Building a Local RAG Knowledge Base for a Two-Person Agency

CZ Dev is the software agency I co-founded with my brother Zsombor. He’s in Greece doing the React and TypeScript side, I’m in Budapest doing Python, data, and security. Three months in, we had enough client material — contracts, SOWs, meeting notes, internal pricing docs, an MSA template — that “where did we agree that with BEMER?” had become a recurring question with a slow answer (open Drive, search, find a near-match, open three docs to confirm). The fix is RAG. The interesting part is how we built it.

This post is the “why” companion to the CZ-Dev-RAG project page — what shape we wanted, the choices we made and rejected, and the things that were harder than expected.

What we wanted

A small set of constraints up front:

Local. Client contracts can’t leave our machines. No OpenAI, no Anthropic, no third-party AI provider in the data path. Whatever we built had to run on hardware we own.
Two-user shared. Both Zsombor and I needed access from anywhere. Single-machine wouldn’t cut it.
Public repo, private data. The repo had to be open-source so it could double as a portfolio artefact. Client documents had to stay in a gitignored folder.
Cross-document. Plain vector RAG retrieves the top-k chunks; it underperforms on questions where the answer spans multiple documents. We wanted “what did we agree on retainers across our clients?” to actually work.
Boring to operate. Backups, observability, CI from day one. Not a weekend hack that breaks the first time we step away.

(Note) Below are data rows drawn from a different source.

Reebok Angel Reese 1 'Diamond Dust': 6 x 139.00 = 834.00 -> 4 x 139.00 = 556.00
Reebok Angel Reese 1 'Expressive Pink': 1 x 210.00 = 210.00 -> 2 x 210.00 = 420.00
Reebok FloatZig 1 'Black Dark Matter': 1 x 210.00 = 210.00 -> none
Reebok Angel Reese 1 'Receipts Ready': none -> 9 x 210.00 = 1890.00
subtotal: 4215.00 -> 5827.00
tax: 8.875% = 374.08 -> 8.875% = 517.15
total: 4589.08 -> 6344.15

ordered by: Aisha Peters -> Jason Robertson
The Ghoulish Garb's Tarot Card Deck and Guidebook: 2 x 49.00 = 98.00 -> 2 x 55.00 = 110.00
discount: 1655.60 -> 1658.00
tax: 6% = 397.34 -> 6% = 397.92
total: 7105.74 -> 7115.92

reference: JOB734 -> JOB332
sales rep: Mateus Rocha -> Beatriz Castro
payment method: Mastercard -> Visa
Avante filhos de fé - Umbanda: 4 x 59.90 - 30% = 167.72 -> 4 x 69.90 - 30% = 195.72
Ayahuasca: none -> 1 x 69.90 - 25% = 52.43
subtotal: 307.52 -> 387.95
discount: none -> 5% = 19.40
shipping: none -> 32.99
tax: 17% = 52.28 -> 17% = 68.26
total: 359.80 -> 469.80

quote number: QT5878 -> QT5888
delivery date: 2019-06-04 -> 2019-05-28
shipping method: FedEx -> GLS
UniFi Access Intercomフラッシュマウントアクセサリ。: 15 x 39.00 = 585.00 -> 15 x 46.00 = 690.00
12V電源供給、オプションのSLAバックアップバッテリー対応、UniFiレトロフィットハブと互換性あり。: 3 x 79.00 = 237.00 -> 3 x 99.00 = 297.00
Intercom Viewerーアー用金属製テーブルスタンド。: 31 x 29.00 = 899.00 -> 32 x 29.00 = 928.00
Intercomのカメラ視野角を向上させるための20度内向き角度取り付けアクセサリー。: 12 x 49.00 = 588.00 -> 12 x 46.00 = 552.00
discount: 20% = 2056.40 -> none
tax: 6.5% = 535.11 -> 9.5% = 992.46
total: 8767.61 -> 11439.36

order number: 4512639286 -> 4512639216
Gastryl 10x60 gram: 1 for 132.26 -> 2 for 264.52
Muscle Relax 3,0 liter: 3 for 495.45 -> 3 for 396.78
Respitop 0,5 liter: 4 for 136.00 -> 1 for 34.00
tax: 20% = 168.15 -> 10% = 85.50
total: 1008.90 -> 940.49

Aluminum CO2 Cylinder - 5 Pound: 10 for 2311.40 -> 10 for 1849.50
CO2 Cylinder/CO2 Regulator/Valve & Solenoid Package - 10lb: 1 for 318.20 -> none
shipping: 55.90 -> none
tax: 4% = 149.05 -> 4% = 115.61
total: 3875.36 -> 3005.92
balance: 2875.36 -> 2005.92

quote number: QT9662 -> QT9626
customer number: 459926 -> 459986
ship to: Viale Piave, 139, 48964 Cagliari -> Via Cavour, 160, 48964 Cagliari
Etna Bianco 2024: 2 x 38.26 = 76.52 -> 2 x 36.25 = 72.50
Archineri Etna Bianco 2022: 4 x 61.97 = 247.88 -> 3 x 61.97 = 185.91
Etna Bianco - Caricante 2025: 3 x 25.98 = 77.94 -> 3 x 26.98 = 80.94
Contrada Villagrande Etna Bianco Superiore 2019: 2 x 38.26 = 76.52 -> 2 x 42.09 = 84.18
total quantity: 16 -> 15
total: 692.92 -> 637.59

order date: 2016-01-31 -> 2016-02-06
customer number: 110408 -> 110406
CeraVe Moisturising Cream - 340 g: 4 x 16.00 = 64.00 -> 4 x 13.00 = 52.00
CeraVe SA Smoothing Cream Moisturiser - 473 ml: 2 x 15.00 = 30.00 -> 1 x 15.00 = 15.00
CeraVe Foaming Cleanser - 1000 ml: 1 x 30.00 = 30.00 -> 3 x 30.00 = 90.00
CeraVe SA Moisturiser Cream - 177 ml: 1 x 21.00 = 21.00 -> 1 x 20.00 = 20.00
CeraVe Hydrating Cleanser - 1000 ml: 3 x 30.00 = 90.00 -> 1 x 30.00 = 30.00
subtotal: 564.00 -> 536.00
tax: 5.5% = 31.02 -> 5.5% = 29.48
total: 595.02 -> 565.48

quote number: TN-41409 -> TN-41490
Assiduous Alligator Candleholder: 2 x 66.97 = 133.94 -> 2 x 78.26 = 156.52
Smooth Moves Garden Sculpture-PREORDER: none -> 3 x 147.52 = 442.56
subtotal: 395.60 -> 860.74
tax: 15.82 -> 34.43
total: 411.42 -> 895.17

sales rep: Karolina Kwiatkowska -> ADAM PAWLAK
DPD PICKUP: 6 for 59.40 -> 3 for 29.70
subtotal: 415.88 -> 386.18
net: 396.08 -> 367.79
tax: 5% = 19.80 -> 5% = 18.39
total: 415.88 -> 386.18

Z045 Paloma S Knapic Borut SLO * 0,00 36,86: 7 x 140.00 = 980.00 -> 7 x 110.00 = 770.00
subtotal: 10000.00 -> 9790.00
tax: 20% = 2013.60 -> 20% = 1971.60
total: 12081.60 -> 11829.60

These constraints picked the stack for us, mostly.

Picking the framework

Plain vector RAG (Chroma + a reranker) handles “find the chunk that answers this question” well and “synthesize across three contracts” badly. Microsoft GraphRAG handles cross-document well and is heavier than what a two-person agency needs. LlamaIndex graph mode is configurable but requires more glue.

LightRAG lands between them: dual-level (low + high) graph-augmented retrieval, batteries included, actively maintained, with a built-in web UI that ships with lightrag-hku[api]. RAG-Anything wraps it with multimodal ingestion (PDFs with tables and figures, DOCX, images via OCR) — necessary because contracts are PDFs and SOWs occasionally have screenshots embedded.

The framework choice cost is that ingestion is expensive. LightRAG runs an entity-extraction LLM call per chunk, then a relation-extraction call. Plain vector RAG only embeds. For a graph that does the cross-document reasoning we need, this is fine. For a corpus where you only want “find the chunk”, LightRAG is overkill.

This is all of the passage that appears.